0
0
SciPydata~3 mins

Why Distance metrics (euclidean, cosine, manhattan) in SciPy? - Purpose & Use Cases

Choose your learning style9 modes available
The Big Idea

What if you could instantly find your closest match in a sea of data without lifting a finger?

The Scenario

Imagine you have a list of friends with their favorite movie ratings, and you want to find who has the most similar taste to you. Doing this by hand means comparing each rating one by one for every friend.

The Problem

Manually calculating similarity is slow and confusing, especially when you have many friends and many movies. It's easy to make mistakes and hard to keep track of all the numbers.

The Solution

Distance metrics like Euclidean, Cosine, and Manhattan let computers quickly measure how close or similar two sets of numbers are.

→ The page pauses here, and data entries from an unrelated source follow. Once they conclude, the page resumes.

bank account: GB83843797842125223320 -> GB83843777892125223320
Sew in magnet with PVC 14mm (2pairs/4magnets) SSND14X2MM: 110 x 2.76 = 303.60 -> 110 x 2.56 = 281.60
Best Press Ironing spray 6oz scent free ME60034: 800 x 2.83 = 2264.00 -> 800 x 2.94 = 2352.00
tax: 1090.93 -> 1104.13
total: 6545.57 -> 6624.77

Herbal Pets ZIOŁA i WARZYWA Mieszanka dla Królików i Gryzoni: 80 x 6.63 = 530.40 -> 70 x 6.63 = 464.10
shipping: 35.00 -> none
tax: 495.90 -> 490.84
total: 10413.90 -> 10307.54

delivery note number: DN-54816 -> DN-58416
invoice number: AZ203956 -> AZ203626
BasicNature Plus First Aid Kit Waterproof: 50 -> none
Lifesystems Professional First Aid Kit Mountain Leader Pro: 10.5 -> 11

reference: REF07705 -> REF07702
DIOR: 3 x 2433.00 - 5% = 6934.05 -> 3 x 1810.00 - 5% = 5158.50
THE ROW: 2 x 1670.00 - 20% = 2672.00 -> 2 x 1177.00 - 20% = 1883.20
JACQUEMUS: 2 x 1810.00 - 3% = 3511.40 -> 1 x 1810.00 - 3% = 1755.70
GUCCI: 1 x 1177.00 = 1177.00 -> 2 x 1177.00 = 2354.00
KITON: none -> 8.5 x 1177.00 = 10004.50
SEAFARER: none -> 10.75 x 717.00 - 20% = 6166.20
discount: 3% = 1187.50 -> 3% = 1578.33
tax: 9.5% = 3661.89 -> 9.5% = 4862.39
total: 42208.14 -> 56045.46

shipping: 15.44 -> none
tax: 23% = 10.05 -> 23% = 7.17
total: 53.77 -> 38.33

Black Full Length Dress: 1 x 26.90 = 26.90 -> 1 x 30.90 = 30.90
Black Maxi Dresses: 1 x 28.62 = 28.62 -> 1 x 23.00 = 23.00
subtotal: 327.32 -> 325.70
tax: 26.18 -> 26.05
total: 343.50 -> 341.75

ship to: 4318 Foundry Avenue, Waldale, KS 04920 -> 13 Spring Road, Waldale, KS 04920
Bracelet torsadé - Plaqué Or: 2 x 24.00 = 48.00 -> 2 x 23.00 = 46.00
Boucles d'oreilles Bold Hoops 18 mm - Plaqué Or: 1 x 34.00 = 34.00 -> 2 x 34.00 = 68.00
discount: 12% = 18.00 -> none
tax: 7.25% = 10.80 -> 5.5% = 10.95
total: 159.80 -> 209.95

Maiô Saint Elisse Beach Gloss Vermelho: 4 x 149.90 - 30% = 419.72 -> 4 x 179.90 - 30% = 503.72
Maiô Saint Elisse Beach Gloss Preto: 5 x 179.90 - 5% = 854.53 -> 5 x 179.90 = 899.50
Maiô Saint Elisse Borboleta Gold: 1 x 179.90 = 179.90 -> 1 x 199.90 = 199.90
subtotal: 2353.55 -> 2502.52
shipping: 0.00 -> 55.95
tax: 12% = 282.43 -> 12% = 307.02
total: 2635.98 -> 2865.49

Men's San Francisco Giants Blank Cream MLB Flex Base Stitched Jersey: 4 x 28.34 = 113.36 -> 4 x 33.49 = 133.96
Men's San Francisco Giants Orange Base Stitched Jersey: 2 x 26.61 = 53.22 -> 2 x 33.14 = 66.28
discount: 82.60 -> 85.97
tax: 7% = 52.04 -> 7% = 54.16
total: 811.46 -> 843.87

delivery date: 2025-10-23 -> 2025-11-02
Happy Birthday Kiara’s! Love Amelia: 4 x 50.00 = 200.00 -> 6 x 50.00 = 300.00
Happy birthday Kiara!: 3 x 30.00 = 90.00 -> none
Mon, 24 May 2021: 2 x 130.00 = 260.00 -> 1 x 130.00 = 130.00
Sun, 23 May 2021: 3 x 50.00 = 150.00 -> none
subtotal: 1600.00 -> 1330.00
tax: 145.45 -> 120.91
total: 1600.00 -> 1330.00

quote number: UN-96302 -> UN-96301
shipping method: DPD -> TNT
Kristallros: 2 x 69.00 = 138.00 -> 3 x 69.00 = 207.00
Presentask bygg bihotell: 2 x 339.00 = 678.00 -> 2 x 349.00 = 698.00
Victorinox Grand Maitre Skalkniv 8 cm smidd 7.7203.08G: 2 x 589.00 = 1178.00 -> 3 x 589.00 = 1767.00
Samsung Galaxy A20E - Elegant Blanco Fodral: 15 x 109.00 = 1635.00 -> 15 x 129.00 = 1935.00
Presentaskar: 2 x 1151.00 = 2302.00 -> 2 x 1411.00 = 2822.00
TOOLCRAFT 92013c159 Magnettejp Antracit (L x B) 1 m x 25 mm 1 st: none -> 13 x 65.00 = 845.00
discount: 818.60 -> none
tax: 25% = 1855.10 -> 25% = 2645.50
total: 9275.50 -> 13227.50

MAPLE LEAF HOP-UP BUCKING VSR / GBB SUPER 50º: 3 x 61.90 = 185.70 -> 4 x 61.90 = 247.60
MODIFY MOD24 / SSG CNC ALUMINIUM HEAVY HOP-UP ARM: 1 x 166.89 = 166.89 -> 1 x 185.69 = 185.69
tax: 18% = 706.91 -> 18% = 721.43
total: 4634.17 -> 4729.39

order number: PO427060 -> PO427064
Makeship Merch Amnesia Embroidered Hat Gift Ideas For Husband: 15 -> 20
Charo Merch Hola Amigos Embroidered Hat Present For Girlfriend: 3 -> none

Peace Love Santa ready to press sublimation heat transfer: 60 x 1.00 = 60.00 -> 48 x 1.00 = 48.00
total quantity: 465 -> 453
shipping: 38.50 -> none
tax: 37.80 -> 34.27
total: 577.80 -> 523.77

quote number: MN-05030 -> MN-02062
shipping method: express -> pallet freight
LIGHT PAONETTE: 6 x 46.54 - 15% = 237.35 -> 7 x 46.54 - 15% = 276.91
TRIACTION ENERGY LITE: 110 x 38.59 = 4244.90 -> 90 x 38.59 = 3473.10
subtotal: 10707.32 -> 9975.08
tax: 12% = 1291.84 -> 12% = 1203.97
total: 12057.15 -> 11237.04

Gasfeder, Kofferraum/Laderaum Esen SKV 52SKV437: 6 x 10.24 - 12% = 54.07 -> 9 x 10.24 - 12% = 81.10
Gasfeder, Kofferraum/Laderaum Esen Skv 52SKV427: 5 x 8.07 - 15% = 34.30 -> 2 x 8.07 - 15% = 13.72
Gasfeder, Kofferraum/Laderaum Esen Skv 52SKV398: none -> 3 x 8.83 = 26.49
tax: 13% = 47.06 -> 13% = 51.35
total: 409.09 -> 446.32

They turn complex comparisons into simple math, so you get fast and accurate results.

Before vs After
Before
diffs = []
for i in range(len(ratings1)):
    diffs.append(abs(ratings1[i] - ratings2[i]))
sum_diff = sum(diffs)
After
from scipy.spatial import distance
sum_diff = distance.cityblock(ratings1, ratings2)
What It Enables

With distance metrics, you can easily find patterns, group similar items, or recommend things based on closeness in data.

Real Life Example

Streaming services use distance metrics to suggest movies you might like by comparing your ratings to others with similar tastes.

Key Takeaways

Manual comparisons are slow and error-prone.

Distance metrics simplify similarity calculations.

They help find patterns and make smart recommendations.